Maxime Rousseau, Marine Vilariño Fostier, Pablo Chavez Romero,Andréas Decaestecker, Otman Tarfi
2017 - ULB - BA3 Physique
La condensation est un processus utile dans divers domaines, en particulier pour la recolte d'eau, les tours de distillation, les chauffages à condensation ou les climatiseurs. L'optimisation du processus de condensation met en jeu la maximisation d'un premier processus, la formation de goutelettes par transition de phase gazeuse a liquide ou solide, puis une étape d'évacuation de celles-ci suivie de leur stockage. Joanna Aizenberg et ses collègues ont développé un système de condensation performant conçu de façon innovante (en s'inspirant de phénomènes existant dans la nature) en se basant sur les surfaces géométriques courbées qui facilitent la condensation, et l’utilisation de pente incorporant une surface de moins en moins courbée pour évacuer les gouttes du point de condensation, tirant ainsi profit du fait qu’une goutte tend à se déplacer spontanément de l’endroit plus courbé à moins courbé.
Introduction
La condensation est la transition d’état qui s’effectue lorsqu’une substance passe d'une phase gazeuse à celle de liquide ou solide.
Depuis longtemps, la condensation se présente comme une alternative pour l’accès à l’eau. En effet, selon une étude faite en 2005 en Polynésie française, la récolte d’eau de rosée pendant la saison sèche raportait jusqu'à 560 litres par toit de 100m². Il s’agirait donc d’une ressource hydrique supplémentaire, parfois essentielle.

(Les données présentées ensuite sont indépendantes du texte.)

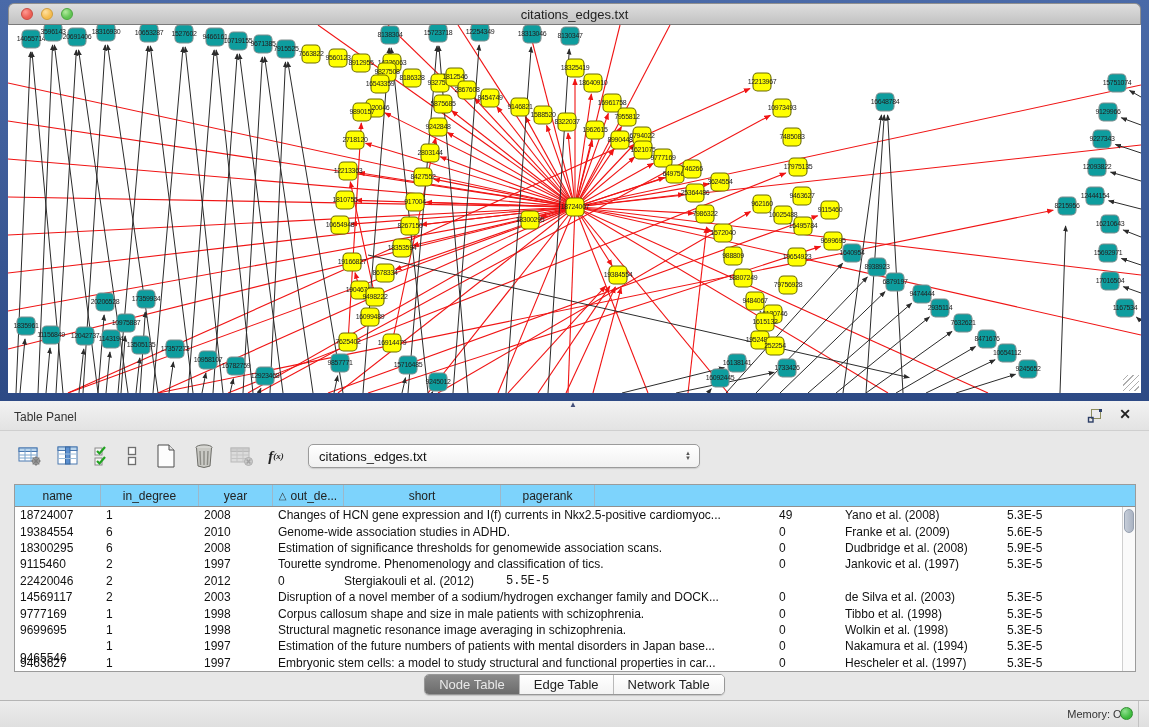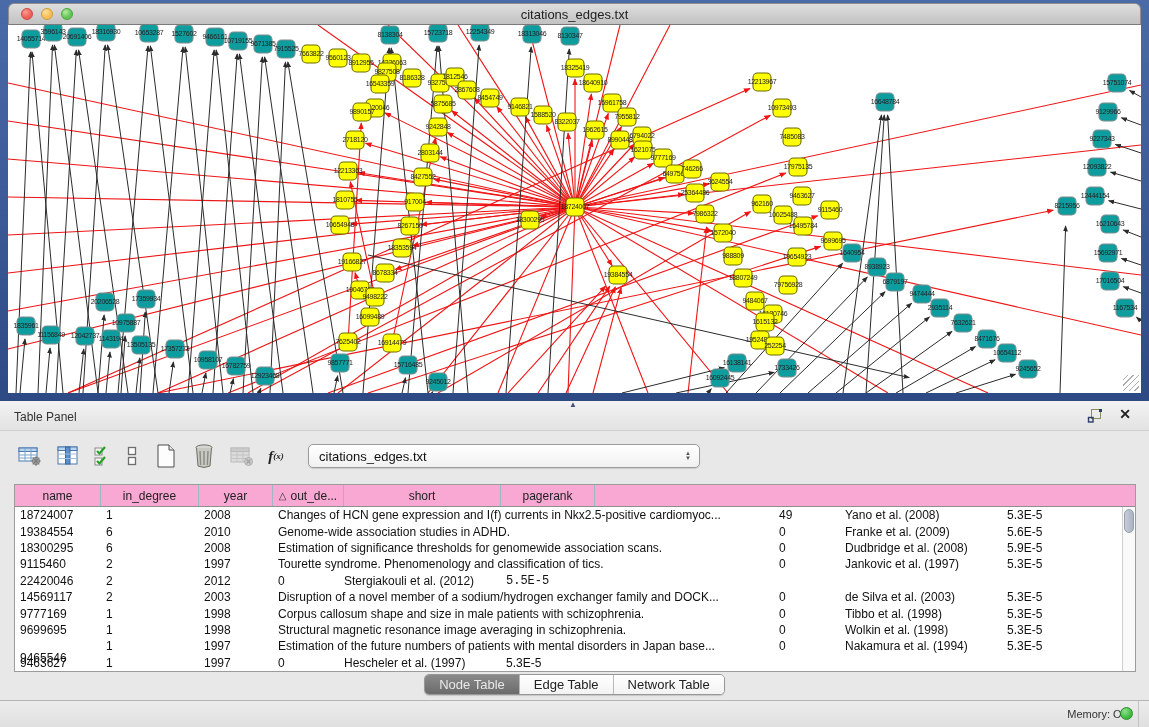--- a/index.html
+++ b/index.html
@@ -39,21 +39,21 @@
   .fx { font-family:"Liberation Serif", serif; font-style:italic; font-weight:bold; font-size:15px; color:#222; }
   .fx small { font-size:9px; font-weight:bold; }
   .combobox { position:relative; width:392px; height:24px; margin-left:14px; border:1px solid #9b9b9b; border-radius:5px;
     background:linear-gradient(#ffffff,#f1f1f1); box-shadow:0 1px 1px rgba(0,0,0,.12); display:flex; align-items:center; }
   .combobox .value { font-size:13px; color:#111; padding-left:10px; flex:1; }
   .combobox .spin { width:18px; display:flex; flex-direction:column; align-items:center; justify-content:center; line-height:5px; font-size:6px; color:#555; padding-right:4px;}
 
   
   .table-frame { position:absolute; left:14px; top:53px; width:1122px; height:188px; background:#fff;
     border:1px solid #9b9b9b; }
-  .thead { display:flex; height:22px; background:#f9a8d4; border-bottom:1px solid #8f8f8f; }
+  .thead { display:flex; height:22px; background:#7dd3fc; border-bottom:1px solid #8f8f8f; }
   .th { font-size:12px; color:#222; display:flex; align-items:center; justify-content:center;
     border-right:1px solid #9db7c9; overflow:hidden; white-space:nowrap; }
   .th:last-child { border-right:none; }
   .th .sort { font-size:10px; margin-right:4px; color:#333; }
   .tbody { position:absolute; left:0; top:22px; right:13px; bottom:0; overflow:hidden; }
   .tr { display:flex; height:16.4px; align-items:center; }
   .td { font-size:12px; color:#111; overflow:hidden; white-space:nowrap; padding-left:5px; }
   .td.center { text-align:left; padding-left:0; }
   .vscroll { position:absolute; right:0; top:22px; bottom:0; width:13px; background:#fafafa; border-left:1px solid #cfcfcf; }
   .vthumb { position:absolute; left:1px; top:2px; width:10px; height:24px; border-radius:5px;
@@ -930,20 +930,21 @@
             <div class="td" style="width: 74px;">1997</div>
             <div class="td" style="width: 501px;">Estimation of the future numbers of patients with mental disorders in Japan base...</div>
             <div class="td" style="width: 71px;">0</div>
             <div class="td center" style="width: 157px;">Nakamura et al. (1994)</div>
             <div class="td" style="width: 94px;">5.3E-5</div>
           </div>
           <div class="tr">
             <div class="td" style="width: 86px;">9463627</div>
             <div class="td" style="width: 98px;">1</div>
             <div class="td" style="width: 74px;">1997</div>
+            <div class="td" style="width: 501px;">Embryonic stem cells: a model to study structural and functional properties in car...</div>
             <div class="td" style="width: 71px;">0</div>
             <div class="td center" style="width: 157px;">Hescheler et al. (1997)</div>
             <div class="td" style="width: 94px;">5.3E-5</div>
           </div>
         </div>
       <div class="vscroll">
         <div class="vthumb"></div>
       </div>
     </div>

Mais les avantages de l’exploitation de ce phénomène naturel ne s’arrêtent pas là: il est fondamental pour les climatiseurs, les tours à distillation, les chaudières à condensation. Ces dernières ont un rendement très important pour une consommation de combustible réduite permettant ainsi de réduire la consommation energétique et les émissions de gaz a effet de serre (dont le CO2). Ainsi, par des soucis d’ordre économiques, écologiques et sociaux, une exploitation rentable à grande échelle du phénomène de condensation est intéressante. De ce fait, une équipe de chercheurs s’est penchée sur la question du contrôle de la condensation goute à goute en ayant pour objectif sa maximisation qualitative et quantitative.

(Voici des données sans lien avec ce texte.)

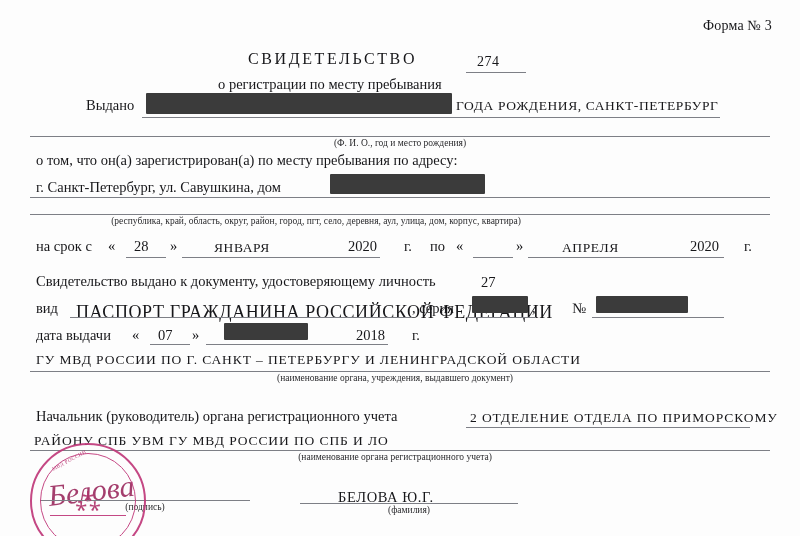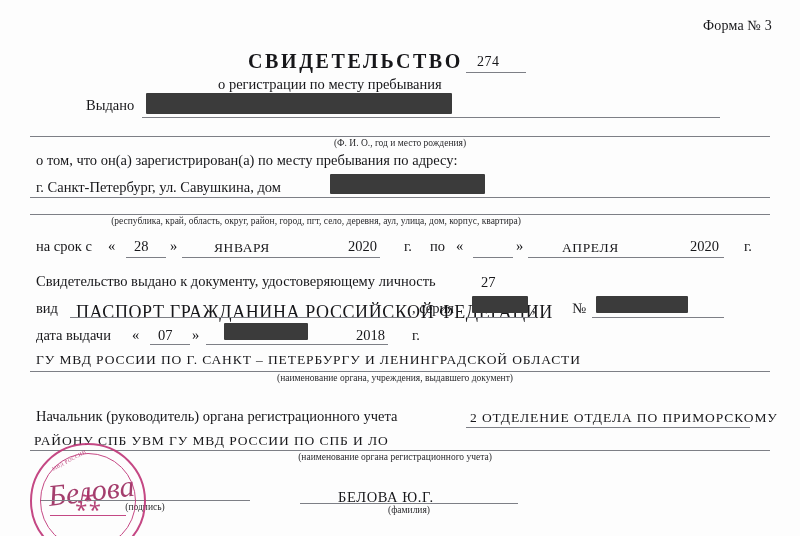--- a/index.html
+++ b/index.html
@@ -38,23 +38,23 @@
   }
   .txt {
     position: absolute;
     white-space: nowrap;
   }
   .form-no {
     font-size: 14px;
     letter-spacing: 0.2px;
   }
   .title {
-    font-size: 20px;
+    font-size: 16px;
     letter-spacing: 2.6px;
-    font-weight: 700;
+    font-weight: 400;
   }
   .subtitle {
     font-size: 14.5px;
   }
   .num-274 {
     font-size: 14px;
     letter-spacing: 0.5px;
   }
   .big {
     font-size: 14.5px;
@@ -142,20 +142,21 @@
   <div class="txt form-no" style="right:28px; top:18px; left:auto;">Форма № 3</div>
 
   <div class="txt title" style="left:248px; top:50px;">СВИДЕТЕЛЬСТВО</div>
   <div class="txt num-274" style="left:477px; top:54px;">274</div>
   <div class="line" style="left:466px; top:72px; width:60px;"></div>
 
   <div class="txt subtitle" style="left:218px; top:76px;">о регистрации по месту пребывания</div>
 
   <div class="txt big" style="left:86px; top:97px;">Выдано</div>
   <div class="redact" style="left:146px; top:93px; width:306px; height:21px;"></div>
+  <div class="txt mid caps" style="left:456px; top:98px;">ГОДА РОЖДЕНИЯ, САНКТ-ПЕТЕРБУРГ</div>
   <div class="line" style="left:142px; top:117px; width:578px;"></div>
 
   <div class="line" style="left:30px; top:136px; width:740px;"></div>
   <div class="caption" style="left:0px; top:138px; width:800px;">(Ф. И. О., год и место рождения)</div>
 
   <div class="txt big" style="left:36px; top:152px;">о том, что он(а) зарегистрирован(а) по месту пребывания по адресу:</div>
 
   <div class="txt big" style="left:36px; top:179px;">г. Санкт-Петербург, ул. Савушкина, дом</div>
   <div class="redact" style="left:330px; top:174px; width:155px; height:20px;"></div>
   <div class="line" style="left:30px; top:197px; width:740px;"></div>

Le contrôle de la condensation met en jeu la maîtrise de deux processus: La formation de gouttelettes (condensation) puis le transport et la récupération de celles-ci permettant ainsi de réitérer le processus. L'implication de deux étapes distinctes dans le processus de condensation nécessite des configurations spécifiques à chacunes d'elles dans le système de condensation complet. Cependant, lors de la conception d'un système optimal il faut tenir compte du fait que l'amélioration simultanée de chacun des processus peut s'avêrer paradoxale (si une surface est conçue pour déclencher une augmentation de la condensation de l'eau, la surface aura également tendance à retenir l'eau condensée). Aussi, l'évaluation de la compatibilité des différentes méthodes possibles est requise afin d'obtenir la combinaison la plus performante.
Joanna Aizenberg et ses collègues ont ainsi conçu un système globalement performant dont l'innovation fut l'inspiration du processus de condensation en milieu naturel. En effet, la condensation est un processus couramment utilisé par certaines espèces telles que les araignées (avec leur toile), les coléoptères du désert, les cactus,…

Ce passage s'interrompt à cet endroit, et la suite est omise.